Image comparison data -
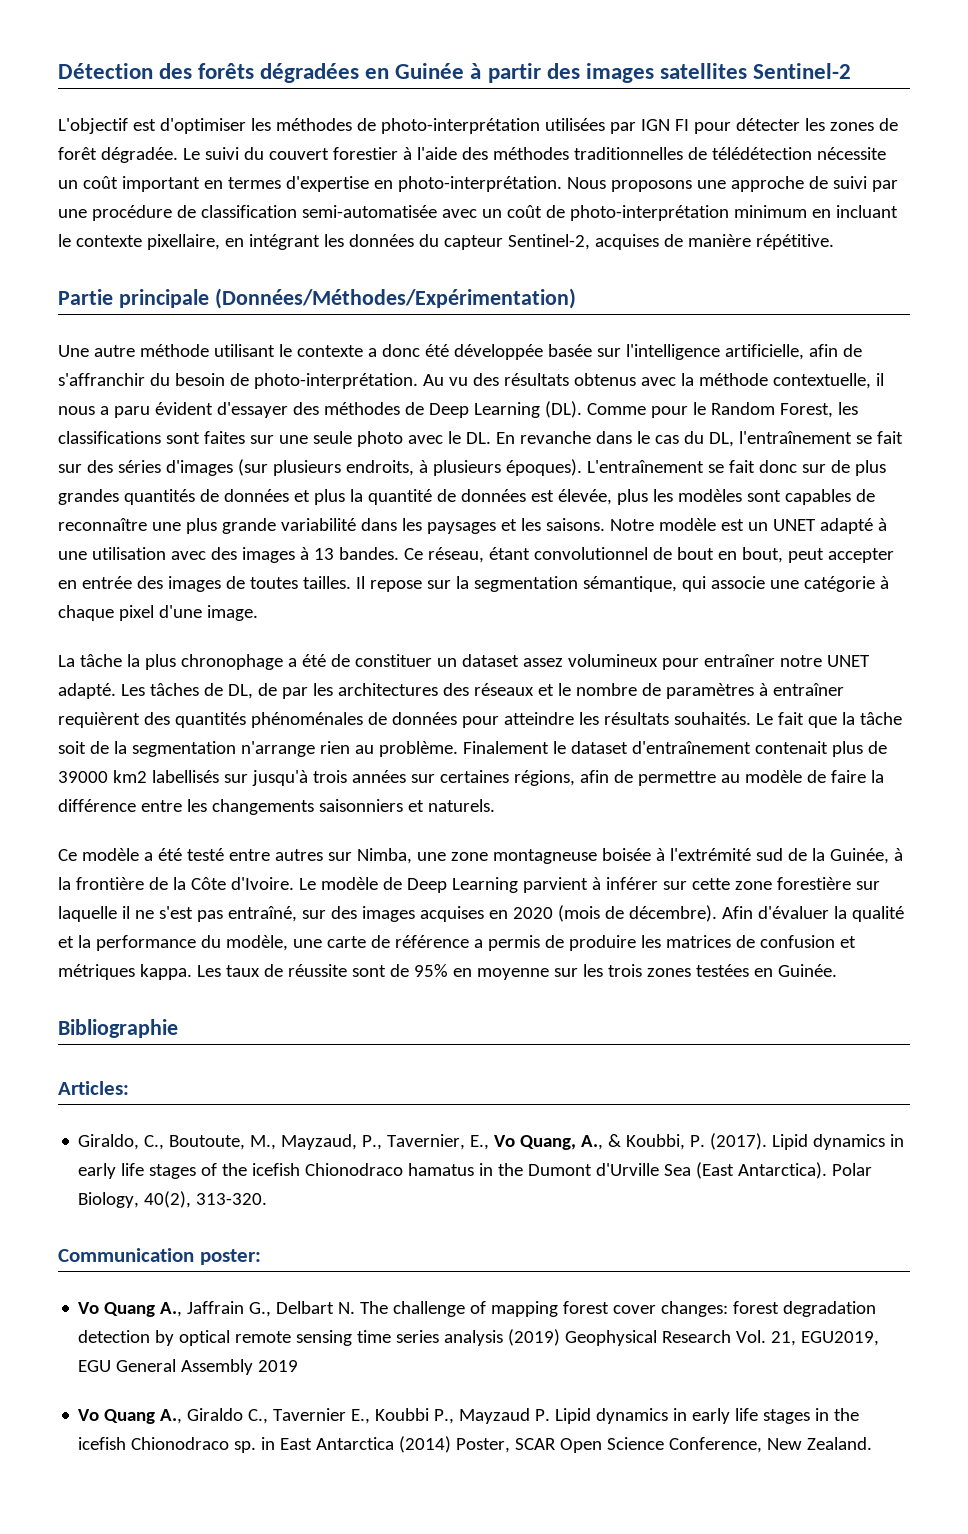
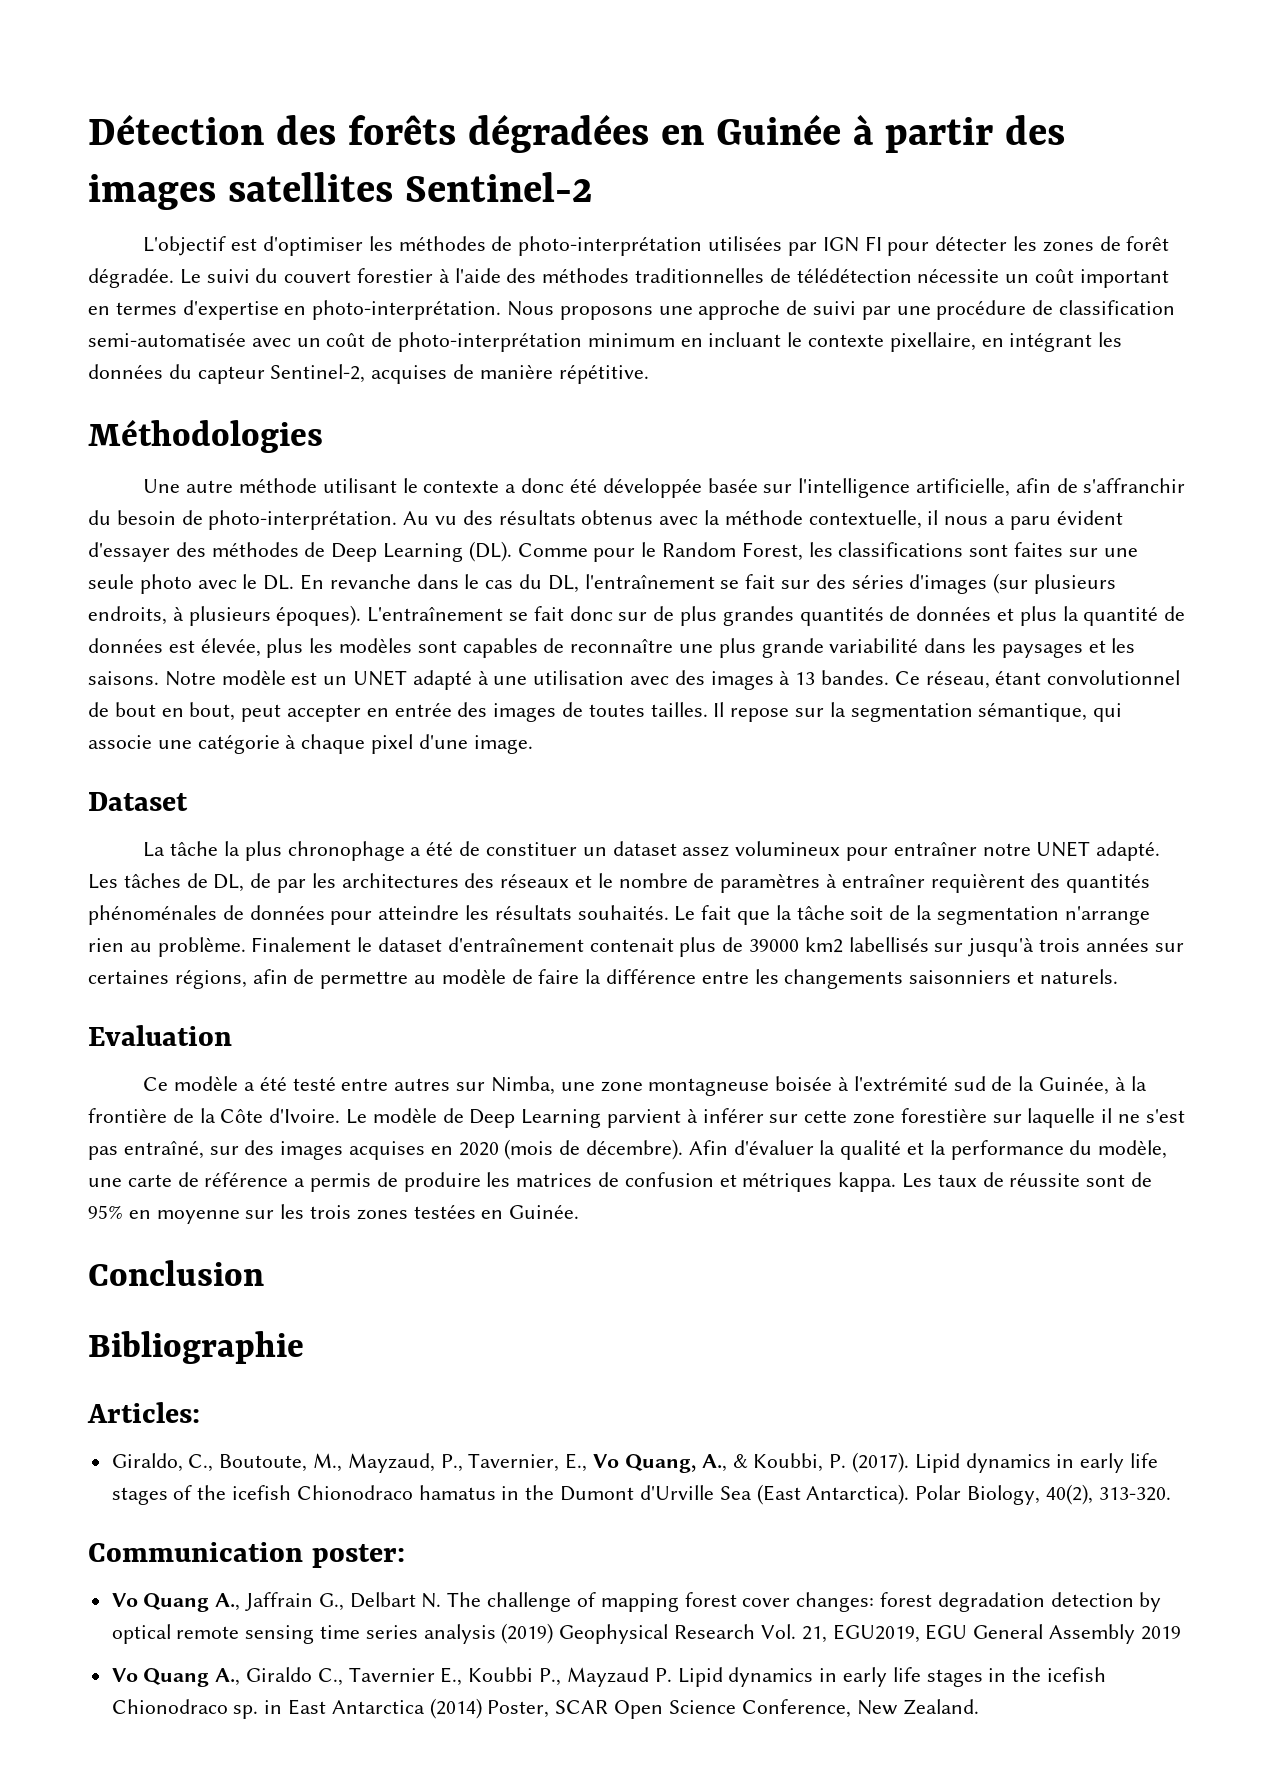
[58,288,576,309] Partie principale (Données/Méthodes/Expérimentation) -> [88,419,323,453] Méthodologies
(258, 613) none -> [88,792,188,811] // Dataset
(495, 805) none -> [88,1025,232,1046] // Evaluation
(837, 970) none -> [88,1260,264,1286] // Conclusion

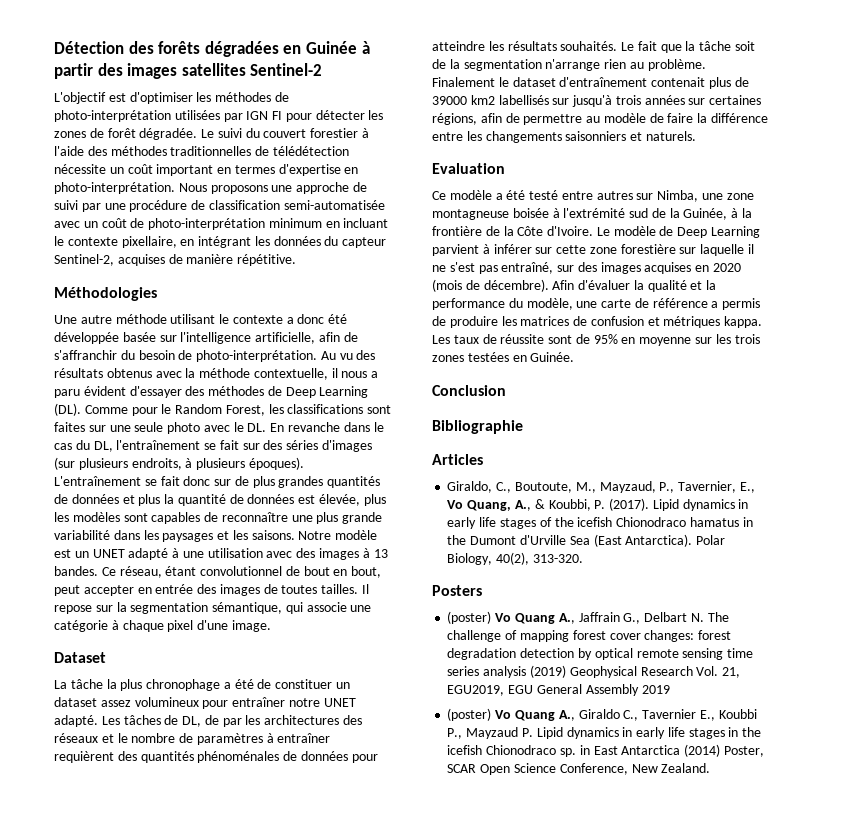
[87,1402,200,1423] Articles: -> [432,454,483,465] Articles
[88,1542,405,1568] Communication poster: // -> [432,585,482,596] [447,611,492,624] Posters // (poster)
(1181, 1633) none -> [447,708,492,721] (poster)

Task to complete -
Pictures do not belong in the copy. Repeat only the lines from the top of the records through the line containing "[87,1402,200,1423] Articles: ->".

Exercise output -
[58,288,576,309] Partie principale (Données/Méthodes/Expérimentation) -> [88,419,323,453] Méthodologies
(258, 613) none -> [88,792,188,811] // Dataset
(495, 805) none -> [88,1025,232,1046] // Evaluation
(837, 970) none -> [88,1260,264,1286] // Conclusion

[87,1402,200,1423] Articles: -> [432,454,483,465] Articles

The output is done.